DHS introduces new internship opportunity

Ella Fixsen, News Editor

With new demand for career-specific courses at De Soto High School, many additional classes have been implemented in the DHS course list for the 2020-21 school year. One of these new options will be a project management internship with Cerner. This is an opportunity that has never been offered at DHS before. 

 “[Cerner is] looking for interns that are interested in computer science, coding and things like that to work with them,”  DHS counselor Christine Johns said.

The internship is fairly new to the district, but was made possible through a grant specifically provided for opportunities like this. 

“Our district was awarded a Work-Based Learning (WBL) Grant in January 2020 to assist us with forming a district-wide program for students interested in internships,” said Cindy Swartz, USD 232 Coordinator of Career, Technical and Virtual Programs. “We are still forming the details of this program.”

While many DHS students may be interested in the opportunity, the internship requires commitment, strict scheduling guidelines and personal transportation. This is the main reason why the internship is only offered to juniors and seniors. 

“It is during the second semester of the school year and would be half of the day every day. So you would be here for your four core courses and you would be at Cerner the rest of the afternoon,” Johns said. “Students who are interested in it need to have most of their graduation credit requirements taken care of.”

Even though the internship will be available for all juniors and seniors, those who have formerly shown high levels of commitment and dedication will have the highest probability of being chosen. 

“They [Cerner] are not necessarily going to look at attendance, but Cerner is definitely a huge company. They have a lot of demands from their employees,” Johns said. “It would have to be somebody who is absolutely committed to going everyday. You couldn’t just not go.” 

So far, there is not a definite number of students who will be selected for the internship. However, candidates will be evaluated before being chosen to participate. 

“Students will be selected based on the criteria decided by the WBL team, which is still being formed,” Swartz said. “This criteria, as well as how many WBL coordinators are available to supervise, will help us determine the max number of students.”

Although the internship will not begin until 2021, Johns and other counselors want to have a glimpse of which students are interested with plenty of time ahead of next school year. 

“We’re asking any student who is interested to let their counselor know, and we’re keeping a spreadsheet of everybody who’s told us that they’re interested,” Johns said. “Once we get more information, whether that’s a meeting or an application, we’ll pass that on to the students and let them know. We have until next week to get that list of names together, so I would assume around the first of March is when we’ll really be sharing more information about it.”

The push to add internship opportunities for high school students is not only seen at DHS, but multiple high schools across the state of Kansas. 

“The state of Kansas is now doing this thing called a postsecondary success initiative, which is an initiative to get kids to the point where they have a pretty good idea of what they want to do and have a plan in place,” Johns said. “Part of that initiative is that if a kid leaves De Soto High School and enrolls in classes at a postsecondary institution, whether it’s a community college or a four year, the state is holding high schools more accountable to making sure that they [students] enroll in school and stay in school.”

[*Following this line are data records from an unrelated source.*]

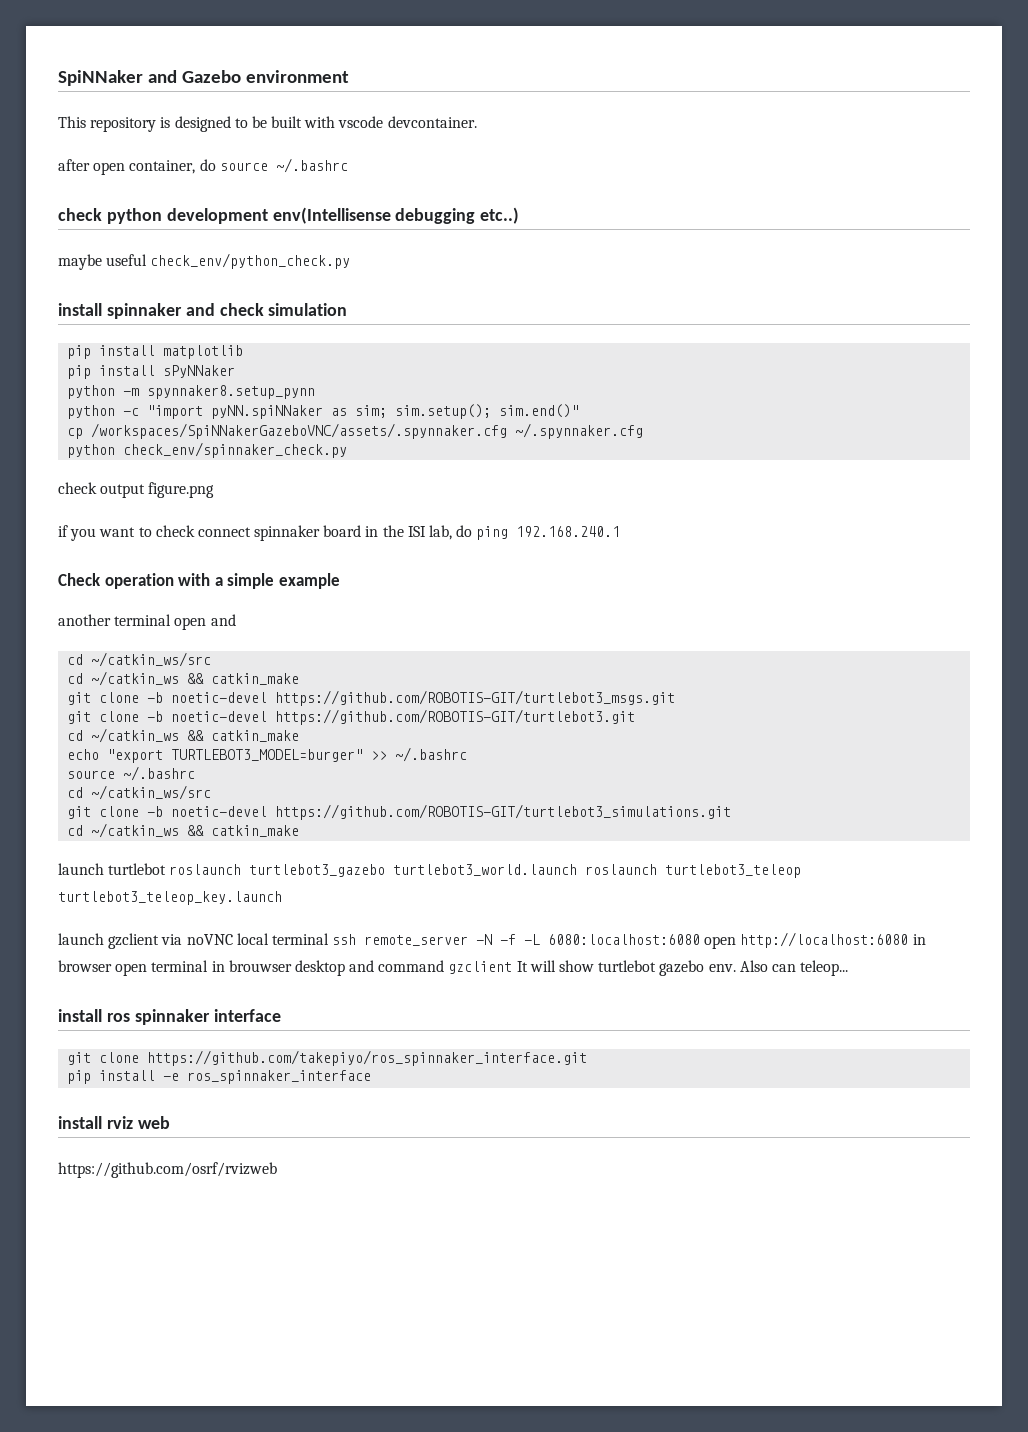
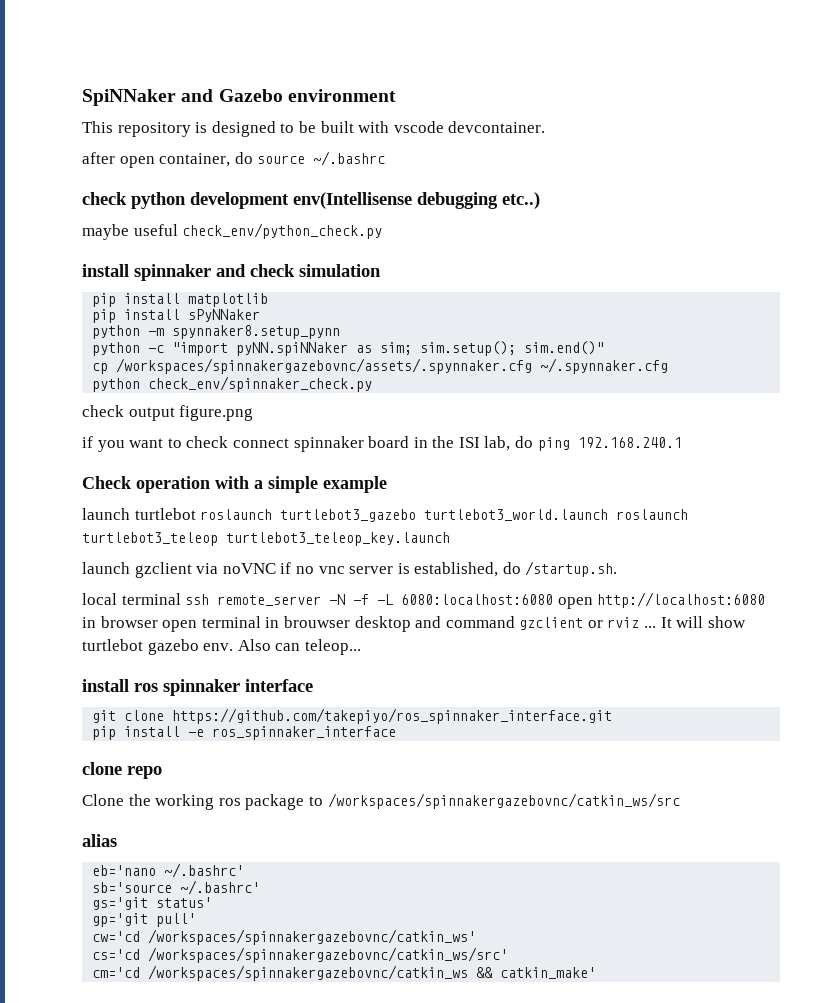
- cp /workspaces/SpiNNakerGazeboVNC/assets/.spynnaker.cfg ~/.spynnaker.cfg
+ cp /workspaces/spinnakergazebovnc/assets/.spynnaker.cfg ~/.spynnaker.cfg
- another terminal open and
- cd ~/catkin_ws/src
- cd ~/catkin_ws && catkin_make
- git clone -b noetic-devel https://github.com/ROBOTIS-GIT/turtlebot3_msgs.git
- git clone -b noetic-devel https://github.com/ROBOTIS-GIT/turtlebot3.git
- cd ~/catkin_ws && catkin_make
- echo "export TURTLEBOT3_MODEL=burger" >> ~/.bashrc
- source ~/.bashrc
- cd ~/catkin_ws/src
- git clone -b noetic-devel https://github.com/ROBOTIS-GIT/turtlebot3_simulations.git
- cd ~/catkin_ws && catkin_make
- launch gzclient via noVNC local terminal ssh remote_server -N -f -L 6080:localhost:6080 open http://localhost:6080 in browser open terminal in brouwser desktop and command gzclient It will show turtlebot gazebo env.
+ launch gzclient via noVNC if no vnc server is established, do /startup.sh.
+ local terminal ssh remote_server -N -f -L 6080:localhost:6080 open http://localhost:6080 in browser open terminal in brouwser desktop and command gzclient or rviz ... It will show turtlebot gazebo env.
- install rviz web
- https://github.com/osrf/rvizweb
+ clone repo
+ Clone the working ros package to /workspaces/spinnakergazebovnc/catkin_ws/src
+ alias
+ eb='nano ~/.bashrc'
+ sb='source ~/.bashrc'
+ gs='git status'
+ gp='git pull'
+ cw='cd /workspaces/spinnakergazebovnc/catkin_ws'
+ cs='cd /workspaces/spinnakergazebovnc/catkin_ws/src'
+ cm='cd /workspaces/spinnakergazebovnc/catkin_ws && catkin_make'

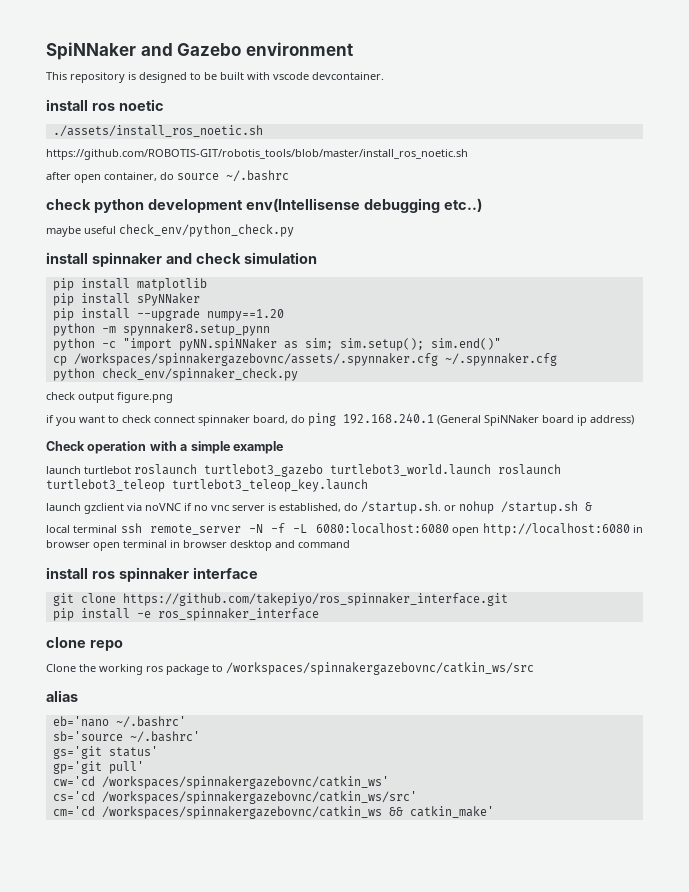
+ install ros noetic
+ ./assets/install_ros_noetic.sh
+ https://github.com/ROBOTIS-GIT/robotis_tools/blob/master/install_ros_noetic.sh
+ pip install --upgrade numpy==1.20
- if you want to check connect spinnaker board in the ISI lab, do ping 192.168.240.1
+ if you want to check connect spinnaker board, do ping 192.168.240.1 (General SpiNNaker board ip address)
- launch gzclient via noVNC if no vnc server is established, do /startup.sh.
+ launch gzclient via noVNC if no vnc server is established, do /startup.sh. or nohup /startup.sh &
- local terminal ssh remote_server -N -f -L 6080:localhost:6080 open http://localhost:6080 in browser open terminal in brouwser desktop and command gzclient or rviz ... It will show turtlebot gazebo env. Also can teleop...
+ local terminal ssh remote_server -N -f -L 6080:localhost:6080 open http://localhost:6080 in browser open terminal in browser desktop and command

Another reason for this addition has to do with student interest and success in general. Most students at DHS have taken classes that fulfil their interests, but many have not had these career-specific options. 

“These kids get tired of being in school all day every day, and we hear it time and time again when a senior is enrolling,” Johns said. “Kids always say ‘all I need is my government, my math and my English, what else am I going to take? Why can’t I do something that’s going to be more valuable to me in trying to figure out if this is what I really want to do?’ What better way to do that than by getting an internship somewhere.”

Fortunately, DHS has been working to implement new career-based courses, including the project based management internship, into the curriculum for the benefit of the students themselves. 

“New partnerships with Johnson County and KCK Tech are all about keeping kids here for their core classes, but getting them out so that they can get those experiences,” Johns said. “Those classes are free while you’re in high school, so why not figure that out now instead having to go through a similar course after high school and paying $700 and then realizing you don’t want to do it.”

Junior Emma Gilliland has been interested in the internship ever since it was introduced to her. She feels that it can give her an advantage when it comes to her future. 

“I hope to decide if I truly like project management or not. If I end up not liking it, it’s totally okay because at least I’ll know that now instead of in college,” Gilliland said. “We are a smaller school, so it’s nice to still receive opportunities through big companies like Cerner. I also think it’s helpful because it can expose students to new career paths they could really enjoy.”

Overall, students, staff members and district members are looking forward to the implementation of the project management internship and feel that it will provide many benefits to DHS. 

“This opportunity will help students in a number of ways,” Swartz said. “Just a few of the benefits that students will learn are real world experiences, time management, leadership and a chance to try out a profession before spending thousands of dollars on an education that takes them nowhere.”